De visie op de groene hoofdstructuur in de stad, zoals beschreven in het GRAP 2006-2009, is op hoofdlijnen dezelfde gebleven. Ook de strategie om bij elke opgave actief te zoeken naar partners om groenprojecten te realiseren, wordt gecontinueerd. Ten opzichte van de vorige periode is er wel sprake van een verschuiving; voorheen werd met name geïnvesteerd in de singels, radialen en de stadsparken, in de komende periode wordt het accent gelegd op projecten in de wiggen, stadsranden en het groen in de wijken. De nieuwe beleidsdoelen hebben betrekking op de stadsranden en de wiggen, de Lokale Ecologische Hoofdstructuur en de realisatie van de Zonstructuur, dat wil zeggen het ontwikkelen van een groen radiaal netwerk in de stad met langzaam verkeersroutes over bestaande wegen, dat aantakt op het Rondje Enschede en eindigt in groene attractiepunten in het buitengebied. Deze nieuwe beleidsdoelen vloeien direct voort uit de Gids Buitenkans en de Herijking RO-visie.

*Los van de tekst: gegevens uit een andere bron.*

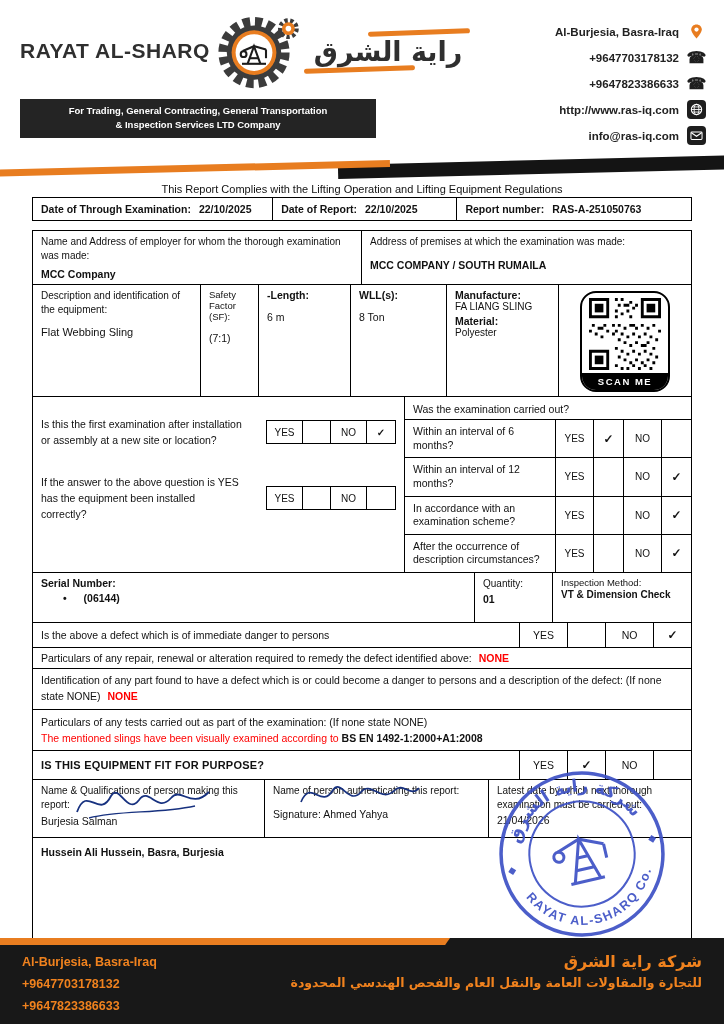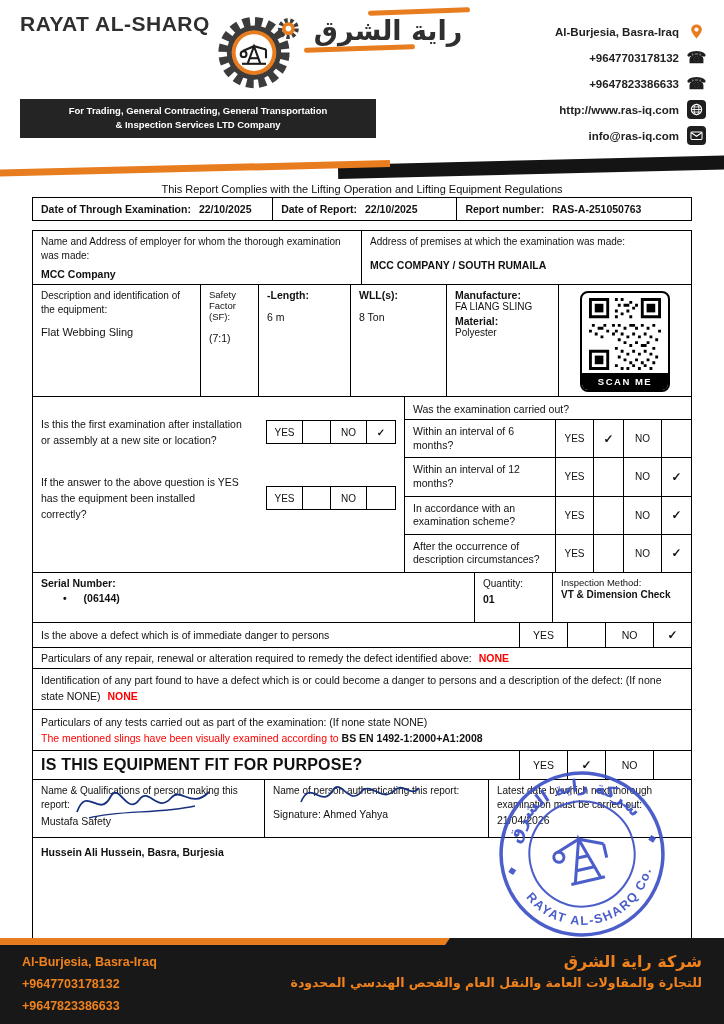--- a/index.html
+++ b/index.html
@@ -12,7 +12,7 @@
 
   
   .header { display:flex; justify-content:space-between; padding:12px 18px 0 20px; }
-  .logo-row { display:flex; align-items:flex-start; gap:4px; }
+  .logo-row { display:flex; align-items:center; gap:4px; }
   .company-en { font-size:21px; font-weight:bold; color:#2f2f2f; letter-spacing:.5px; white-space:nowrap; }
   .company-ar { font-size:27px; font-weight:bold; color:#2f2f2f; position:relative; padding:3px 8px; white-space:nowrap; }
   .company-ar::before { content:""; position:absolute; left:-2px; right:34%; bottom:-2px; height:5px; background:#E87D20; border-radius:3px; transform:rotate(-2deg); }

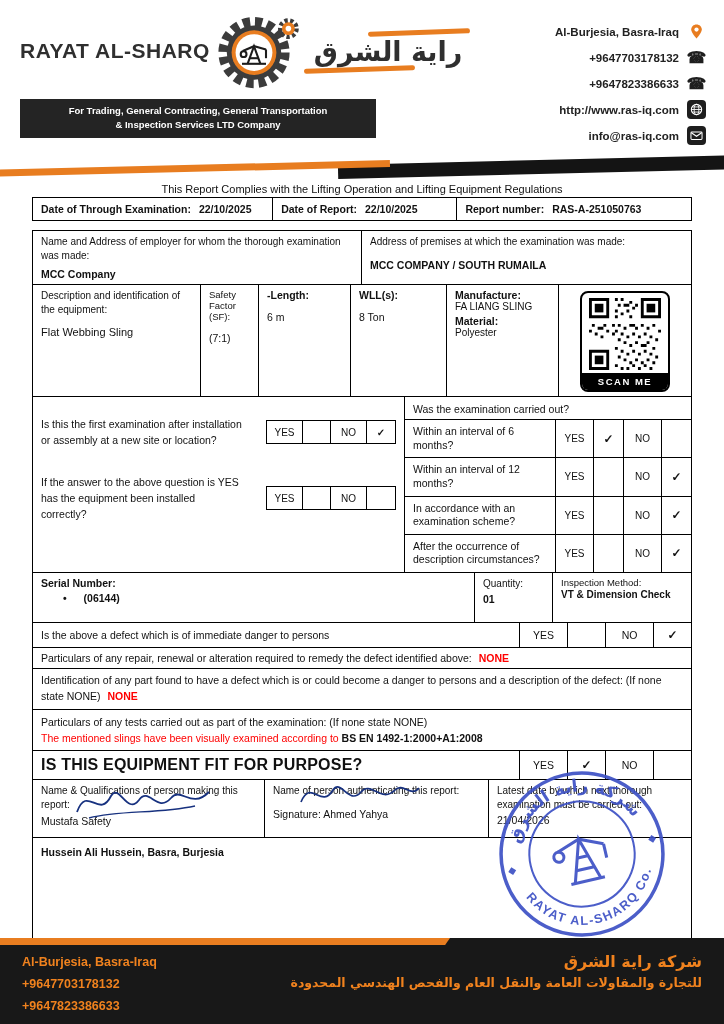--- a/index.html
+++ b/index.html
@@ -55,7 +55,7 @@
   .b-wll { width:96px; } .b-man { width:112px; font-size:10px; }
   .b-qr { flex:1; display:flex; justify-content:center; padding-top:6px; }
   .blab { font-weight:bold; font-size:10.5px; }
-  .qr-wrap { border:2px solid #000; border-radius:8px; overflow:hidden; width:90px; background:#fff; height:fit-content; }
+  .qr-wrap { border:2px solid #000; border-radius:16px; overflow:hidden; width:90px; background:#fff; height:fit-content; }
   .qr-svg { display:block; margin:5px auto 3px; width:72px; height:72px; }
   .qr-caption { background:#000; color:#fff; text-align:center; font-size:9.5px; font-weight:bold; padding:3px 0; letter-spacing:1.5px; }
 

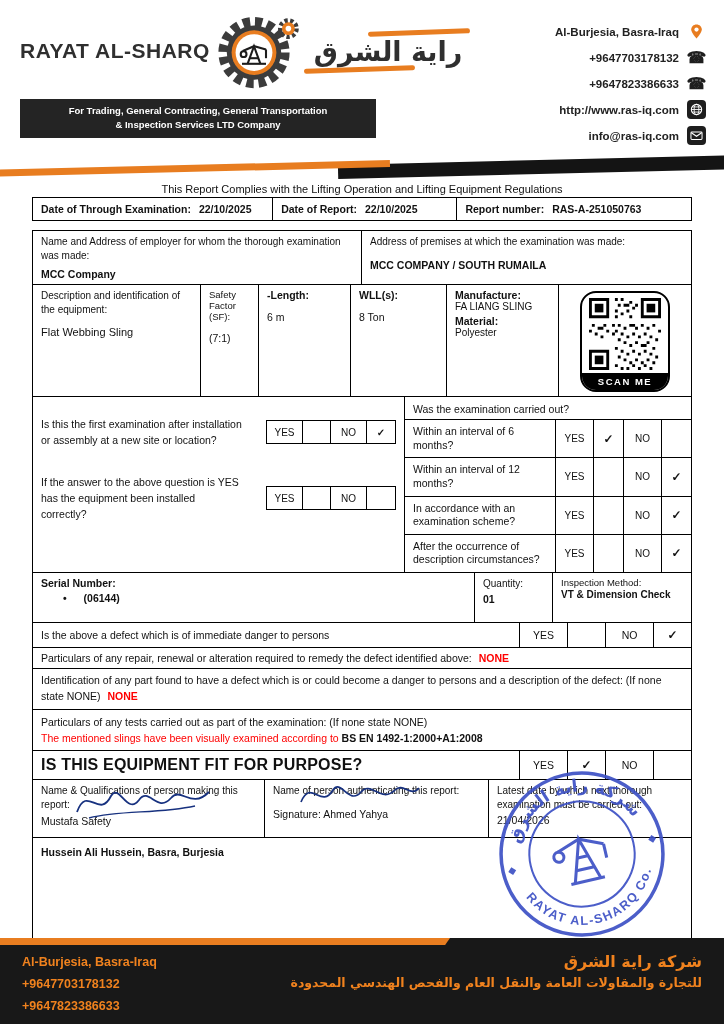--- a/index.html
+++ b/index.html
@@ -83,7 +83,7 @@
   .yesby-cell { width:198px; font-weight:bold; }
 
   .fit-row .td { display:flex; align-items:center; }
-  .fit-label { font-size:16px; font-weight:bold; letter-spacing:.2px; }
+  .fit-label { font-size:11px; font-weight:bold; letter-spacing:.2px; }
 
   .k1 { width:232px; } .k2 { width:224px; } .k3 { flex:1; }
   .sig-row { min-height:58px; }

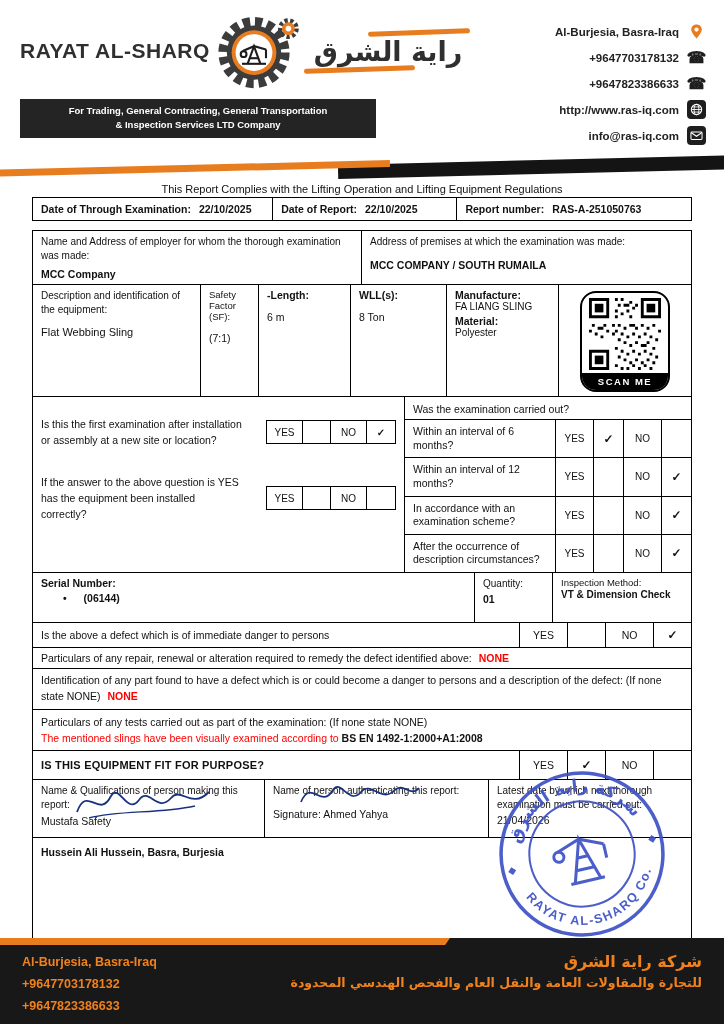--- a/index.html
+++ b/index.html
@@ -375,7 +375,7 @@
     <div class="tr sig-row">
       <div class="td k1">
         <div class="lab10">Name &amp; Qualifications of person making this report:</div>
-        <div style="margin-top:4px;">Mustafa Safety</div>
+        <div style="margin-top:4px;">Burjesia Salman</div>
         <svg class="sig-svg sig1" width="150" height="52" viewBox="0 0 150 52">
           <path d="M8,36 C18,8 30,44 42,20 C50,6 58,40 70,24 C80,10 88,38 102,22 C112,10 122,34 140,16" stroke="#17317f" stroke-width="1.8" fill="none"></path>
           <path d="M20,42 C50,34 90,38 126,30" stroke="#17317f" stroke-width="1.3" fill="none"></path>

Het GRAP geeft niet alleen een samenhangend toekomstbeeld van het openbaar groen in hoofdlijnen, maar reikt tegelijk de instrumenten aan waarmee dit kan worden bereikt. In die zin is het plan richtinggevend en kaderscheppend en is tevens een toetsingskader voor plannen op het gebied van de ruimtelijke inrichting en ontwikkeling in Enschede.

3.3.5 Notitie Bomenbehoud Enschede

De bomen in Enschede bepalen in belangrijke mate de groene kwaliteit van de stad. Om deze kwaliteit in de toekomst te blijven waarborgen en te voorkomen dat beeldbepalende, monumentale en bijzondere bomen uit het stadsbeeld verdwijnen, verdienen deze bomen extra bescherming. In de notitie “Bomenbehoud Enschede”, op 9 september 2008 door burgemeester en wethouders van Enschede vastgesteld, worden de beschermingsmaatregelen ten behoeve van het bomenbehoud in de openbare ruimte binnen de bebouwde kom nader uitgewerkt.

Alleen een kapvergunningenbeleid is niet voldoende om de groene kwaliteit in de stad te blijven waarborgen. Hiervoor zijn meer instrumenten nodig. Voorbeelden van aanvullende maatregelen zijn het plaatsen van beschermwaardige bomen op een bomenlijst, het markeren van de positie van de bestaande bomen in de voorbereidingsfase van de planontwikkeling en deze in het ontwerp in te passen. Een andere mogelijkheid is de bescherming van monumentale en specifieke bijzondere of waardevolle bomen in het bestemmingsplan. Ook kunnen beschermende maatregelen worden voorgeschreven in projectbestekken, indien in de nabijheid van bomen moet worden gewerkt. Als extra maatregel wordt genoemd het volgens een gestructureerde aanpak toezicht houden op de naleving, handhaven en sanctioneren, een actieve controle op illegale kap en beschadiging van bomen.